Insane Cancelled Del Toro THQ

For what little it revealed, the word "trailer" was an act of pure generosity - and yet survival horror fans couldn't stop talking about inSANE at the 2010 Spike VGA's.

Film director Guillermo Del Toro - famed for movies such as Pan's Labyrinth and Hellboy, as well as his penchant for conveying mature themes within fantasy story settings - took the stage to introduce the project as a trilogy collaboration with THQ and developer Volition, and the 30-second clip consisting solely of eerie screeches, frightful moans, and a woman staring dangerously close at a nail end had us eager for more information as the first game neared its proposed 2013 release date.

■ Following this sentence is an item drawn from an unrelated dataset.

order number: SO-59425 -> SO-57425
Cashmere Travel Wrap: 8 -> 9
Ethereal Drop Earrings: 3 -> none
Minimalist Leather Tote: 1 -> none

Unfortunately, the creepy cryptic teaser is all we might ever see. THQ announced Monday that it has cancelled the inSANE trilogy, following an earnings report that posted a quarterly profit but also saw the firm suffer a decrease in revenue. Rights to the title were returned to Guillermo Del Toro - he's free to seek out another company to make the game - as THQ recommitted itself to frugal spending.

inSANE's future looked increasingly ominous as new information failed to follow its VGA debut, and indeed THQ says that it never even left pre-production (meaning one consolation, according to the publisher, is that no one lost their jobs. Well, no one except Del Toro, anyway). But while the stagnant progress certainly doesn't bode well for the game's design (which Del Toro described "Lovecraftian" - after the early 20th Century fantasy/horror writer H.P. Lovecraft), inSANE almost never had a chance under THQ.

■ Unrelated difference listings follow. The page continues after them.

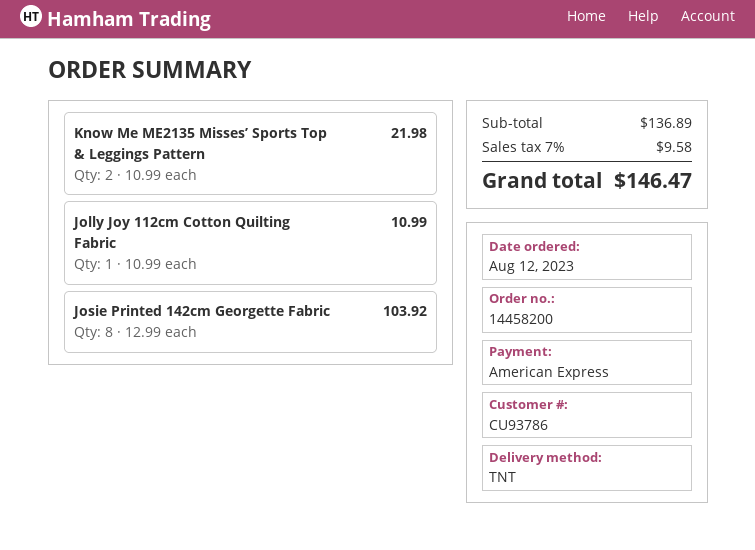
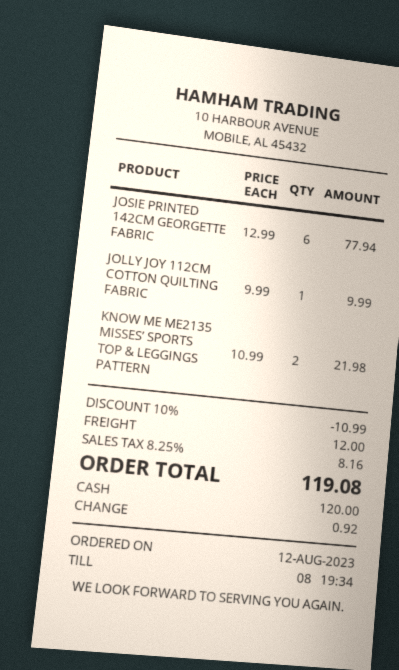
payment method: American Express -> cash
Jolly Joy 112cm Cotton Quilting Fabric: 1 x 10.99 = 10.99 -> 1 x 9.99 = 9.99
Josie Printed 142cm Georgette Fabric: 8 x 12.99 = 103.92 -> 6 x 12.99 = 77.94
discount: none -> 10% = 10.99
shipping: none -> 12.00
tax: 7% = 9.58 -> 8.25% = 8.16
total: 146.47 -> 119.08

httpv://www.youtube.com/watch?v=EsWIdD8hkGM

The publisher has been ravaged by financial strife in recent years, and in addition management reshuffling (President Danny Bilson was replaced by Naughty Dog's Jason Rubin in May) several rounds of layoffs and developer restructuring (Homefront developer Kaos Studios was one of several shut down in 2011), and a stock performance that once flirted with a NASDAQ delisting, THQ has adopted a new credos simply to stay alive: Cut costs at all costs.

In January, THQ avowed to become a "more streamlined organization focused only on strongest franchises," and their conference call Monday made sure to focus the spotlight on the upcoming Darksiders II, and the Saints Row and WWE franchises. The inSANE trilogy's unknown marketability but audacious concept - Del Toro envisioned massive games and massive scale - had essentially combined into the THQ antithesis.

However, with Guillermo Del Toro still retaining the rights to inSANE, it raises the perfectly lucid question: Is this truly the end of the line? For one, Del Toro has a busy schedule ahead in the film industry; he's slated to direct two feature films in 2013 and 2014: Pacific Rim and Pinocchio, respectively. And even when inSANE made its 2010 debut, the director confided that the broader-horizoned THQ was the only publisher willing to collaborate on the project.

That said, the looming next generation will be full of potential new avenues. New consoles, new functionalities, new economic outlooks: who knows where inSANE might find a road to production? Del Toro was outed as an avid fan of gaming when he initiated the project, and survival horror would hardly be averse to finding a brand new champion.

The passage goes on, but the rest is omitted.